[Extracted records Boundary: Start]

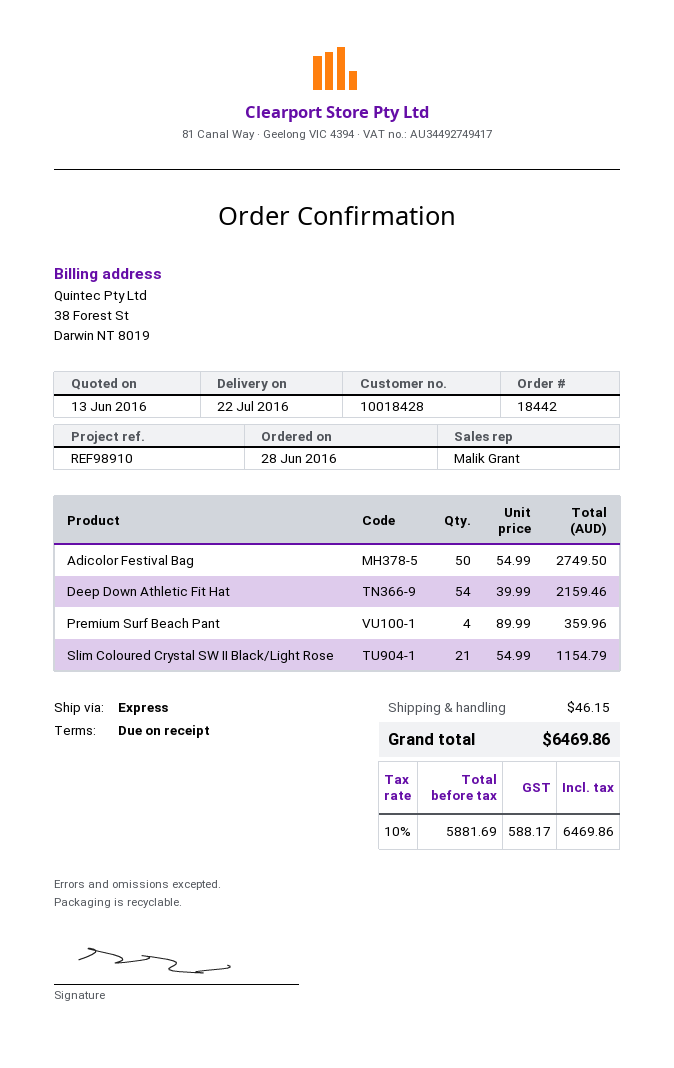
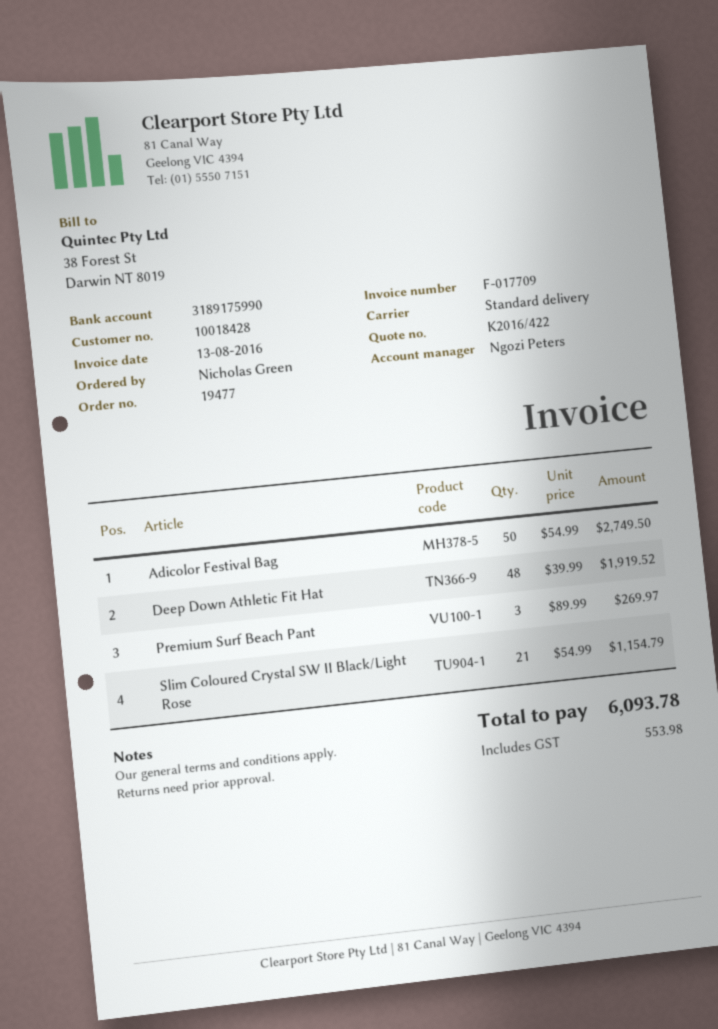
order number: 18442 -> 19477
sales rep: Malik Grant -> Ngozi Peters
shipping method: express -> standard
Deep Down Athletic Fit Hat: 54 x 39.99 = 2159.46 -> 48 x 39.99 = 1919.52
Premium Surf Beach Pant: 4 x 89.99 = 359.96 -> 3 x 89.99 = 269.97
shipping: 46.15 -> none
tax: 588.17 -> 553.98
total: 6469.86 -> 6093.78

[Extracted records Boundary: End]

Using the records above, please repeat the line with "Deep Down Athletic" and every line after it exactly, and give no other text.

Your response
Deep Down Athletic Fit Hat: 54 x 39.99 = 2159.46 -> 48 x 39.99 = 1919.52
Premium Surf Beach Pant: 4 x 89.99 = 359.96 -> 3 x 89.99 = 269.97
shipping: 46.15 -> none
tax: 588.17 -> 553.98
total: 6469.86 -> 6093.78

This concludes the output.